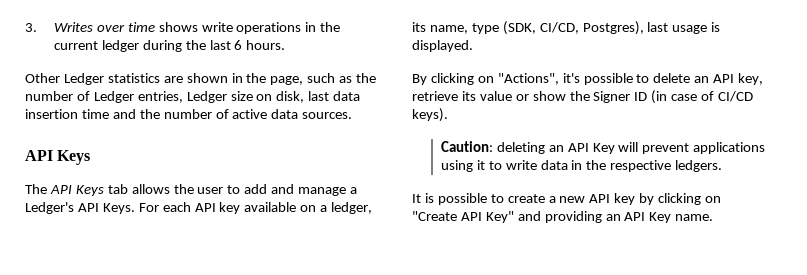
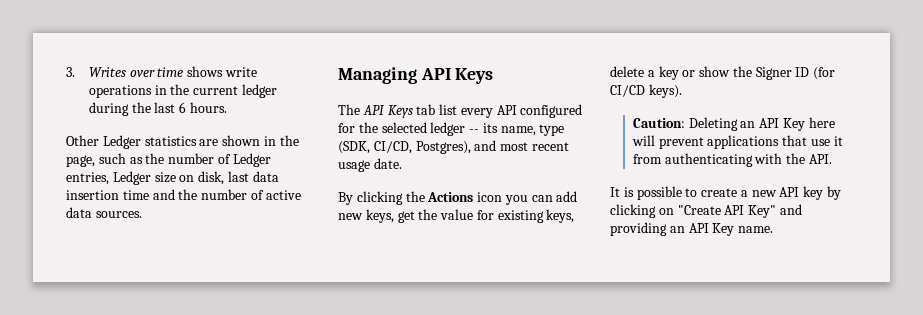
  Other Ledger statistics are shown in the page, such as the number of Ledger entries, Ledger size on disk, last data insertion time and the number of active data sources.
- API Keys
+ Managing API Keys
- The API Keys tab allows the user to add and manage a Ledger's API Keys. For each API key available on a ledger, its name, type (SDK, CI/CD, Postgres), last usage is displayed.
- By clicking on "Actions", it's possible to delete an API key, retrieve its value or show the Signer ID (in case of CI/CD keys).
+ The API Keys tab list every API configured for the selected ledger -- its name, type (SDK, CI/CD, Postgres), and most recent usage date.
+ By clicking the Actions icon you can add new keys, get the value for existing keys, delete a key or show the Signer ID (for CI/CD keys).
- Caution: deleting an API Key will prevent applications using it to write data in the respective ledgers.
+ Caution: Deleting an API Key here will prevent applications that use it from authenticating with the API.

━━━━━━━━━━━━━━━━

* [Requirement]
Line by line, return the listing above exactly, dropping every picture.

* [Result of the exercise]
  Other Ledger statistics are shown in the page, such as the number of Ledger entries, Ledger size on disk, last data insertion time and the number of active data sources.
- API Keys
+ Managing API Keys
- The API Keys tab allows the user to add and manage a Ledger's API Keys. For each API key available on a ledger, its name, type (SDK, CI/CD, Postgres), last usage is displayed.
- By clicking on "Actions", it's possible to delete an API key, retrieve its value or show the Signer ID (in case of CI/CD keys).
+ The API Keys tab list every API configured for the selected ledger -- its name, type (SDK, CI/CD, Postgres), and most recent usage date.
+ By clicking the Actions icon you can add new keys, get the value for existing keys, delete a key or show the Signer ID (for CI/CD keys).
- Caution: deleting an API Key will prevent applications using it to write data in the respective ledgers.
+ Caution: Deleting an API Key here will prevent applications that use it from authenticating with the API.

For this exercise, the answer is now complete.